Walmart’s Strategic Moves

The stock buyback is only one of a number of strategic moves that Walmart has taken in recent years. These moves could be the beginning of a turnaround that could lead to higher profits and revenue growth at Walmart.

The most recent of which was to abandon the low-margin dollar store business model by shutting down all 102 of its Walmart Express stores. Instead, the company will focus on its core supercenter business and its Walmart Neighborhood Market stores grocery outlets that are similar to an Aldi or Kroger location. Walmart also closed a number of under-performing supercenters and some of its Sam’s Club membership stores.

A more important move could be Walmart’s expansion of its financial services business. The company is developing its own payment application to counter Apple Pay, Walmart Pay, expanding its money transfer business and even offering auto insurance in some markets. Financial services is one market that some of Walmart’s most aggressive competitors, including Dollar General, Aldi and Amazon, have avoided, so it could attract additional foot and website traffic.

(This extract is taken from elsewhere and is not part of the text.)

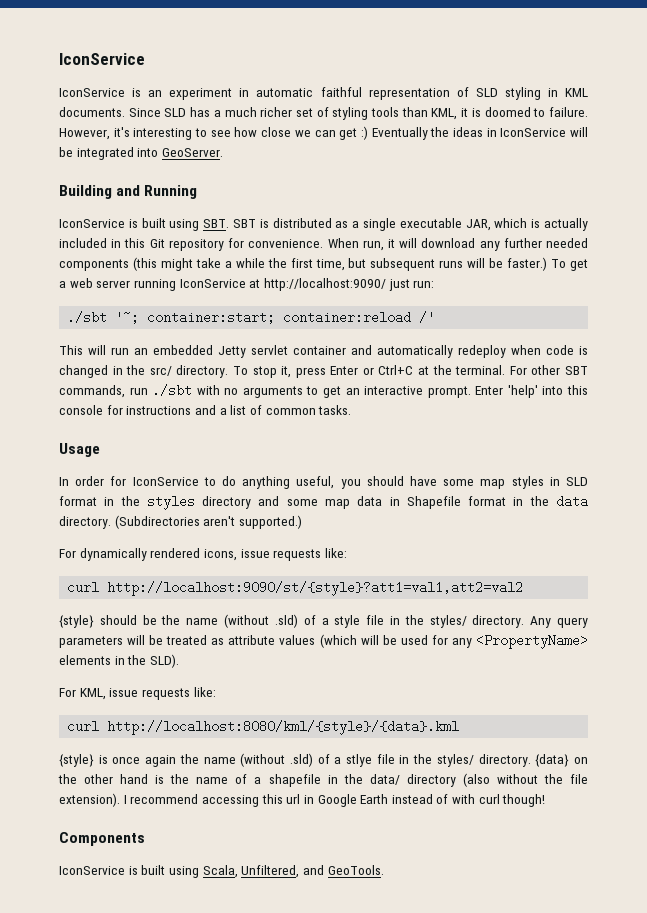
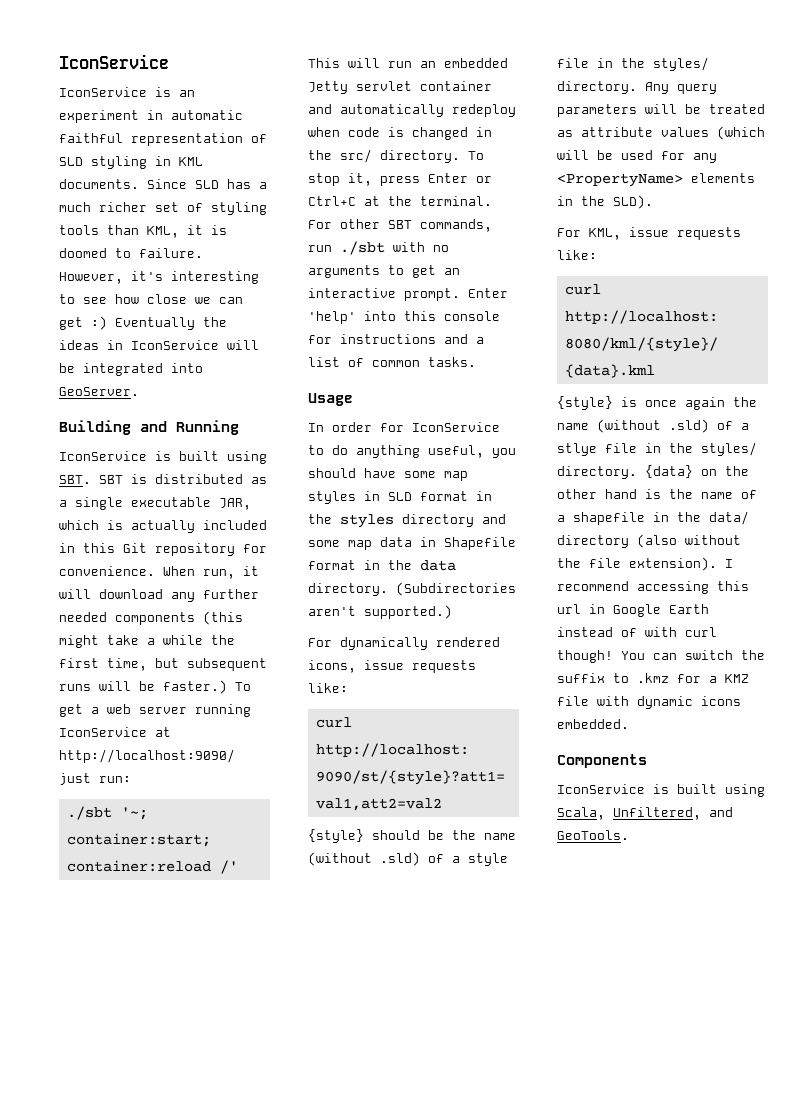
+ You can switch the suffix to .kmz for a KMZ file with dynamic icons embedded.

Technology is another one of Walmart’s strengths. In addition to financial services, it has been experimenting with a variety of ecommerce strategies, including same-day delivery, Click and Pull, in which customers pick up online orders at stores, and even its own version of Amazon Prime. Some of these efforts have gone unnoticed because, unlike Target, Walmart is not willing to roll them out until they actually work.

Walmart’s online spending is a clever move because Walmart.com is an effective advertisement for its stores. Each person who goes there to compare prices with Amazon sees what Walmart has to offer. Customers that go there see Walmart’s products and can even place orders they can pick up at a local store and avoid all shipping costs through the website.

These strategic moves indicate that Walmart could be at the beginning of a turnaround. Unfortunately, that turnaround could take two to four years to even begin to pay off. That makes Walmart a good stock for those interested in a low-cost buy and hold opportunity; it will be several years before we know if this company can change its direction or not.